SEMENTES DE LIBERDADE - CRÔNICAS HISTÓRICAS

O Largo da Piedade amanheceu bonito e movimentado. A cúpula do convento brilha e reflete a luz do sol, como que a multiplicar sua luz e seu calor. Vejo escravos carregando a alta sociedade em suas liteiras e muita gente dentro da igreja. Nas casas, na rua acima da praça, pessoas amontoam-se nas janelas para assistir ao macabro modo português de se fazer justiça. Neste país é proibido sonhar. Tudo o mais é permitido: pagar impostos, passar fome e bajular a corte e os governadores. Querer o bem das pessoas e o fim da escravidão é crime. Crime pelo qual estamos hoje sendo executados.

Tambores rufam e anunciam o fim trágico de homens que ousaram pensar um país livre e justo para todos. Nossos irmãos das Minas sonharam primeiro, e agora nós, baianos, mostramos a todos os governantes que o medo que tentaram nos impor não existe. Sofreremos o mesmo castigo de Tiradentes, e outros certamente virão. Somos sementes de liberdade, plantados no chão dessa pátria, regados a sangue e lágrimas, a lutas e sonhos.

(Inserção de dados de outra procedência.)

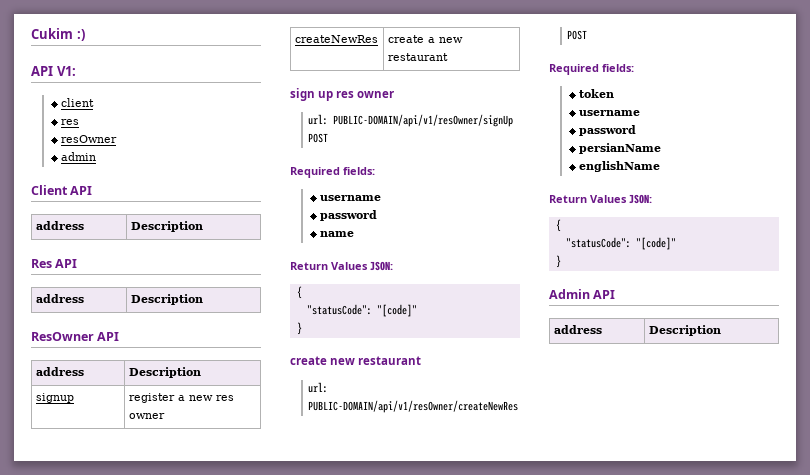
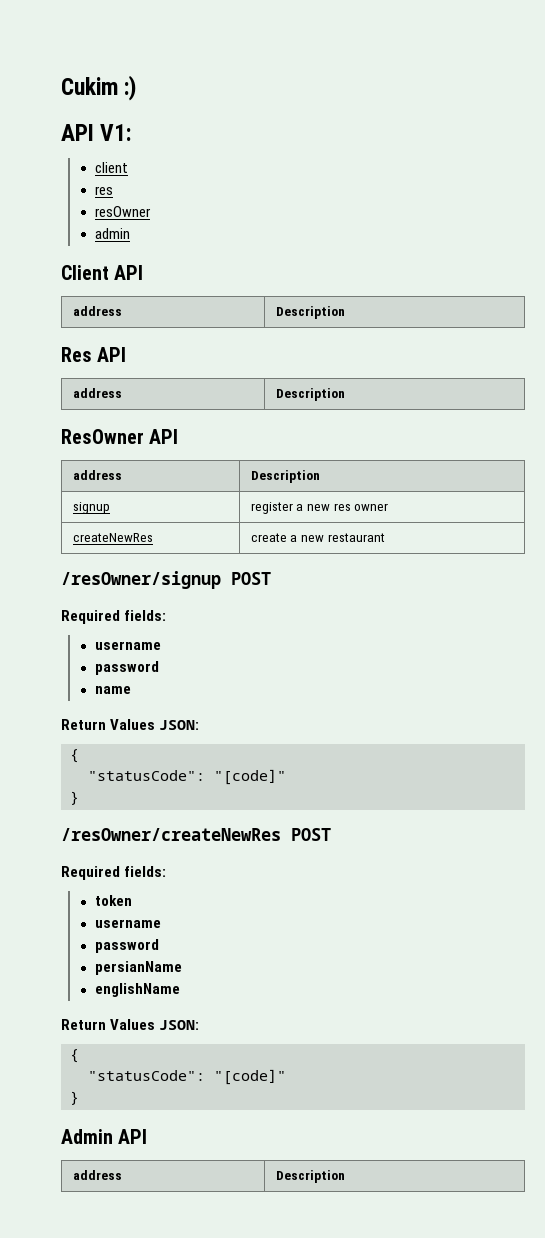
[290,88,395,101] [308,114,514,127] sign up res owner // url: PUBLIC-DOMAIN/api/v1/resOwner/signUp -> [61,571,221,589] /resOwner/signup
[290,356,422,365] [308,382,329,393] [308,400,519,413] create new restaurant // url: PUBLIC-DOMAIN/api/v1/resOwner/createNewRes -> [61,828,281,841] /resOwner/createNewRes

Aqui, ouvindo esses discursos contra os traidores, relembro a manhã de agosto em que a cidade acordou com os nossos panfletos pedindo ao povo que se ressuscitasse da escravidão e da submissão. Muitos ouviram nosso apelo e compartilharam do nosso sonho. Foi bonito ver no rosto dos pobres, dos comerciantes e escravos, a esperança renascida de um simples papel em que estavam impregnados os anseios de tantos e pelos quais muitos deram a vida. Revejo-me nos tempos de soldado em que eu andava pela Bahia com meus companheiros e nas noites conversávamos sobre o dia em que viveríamos sem escravos e sem o jugo do governo colonial. Escrevi e estudei tanto, que adquiri conhecimento necessário para provocar a vontade de viver livre e a fúria dos governantes. Acabei sendo o culpado de escrever e espalhar esses cartazes revolucionários. Fui eu mesmo, e agora termino minha vida com dignidade. Somos mesmo contra esse absolutismo fora de moda que não suporta um simples texto com palavras que não lhe são familiares.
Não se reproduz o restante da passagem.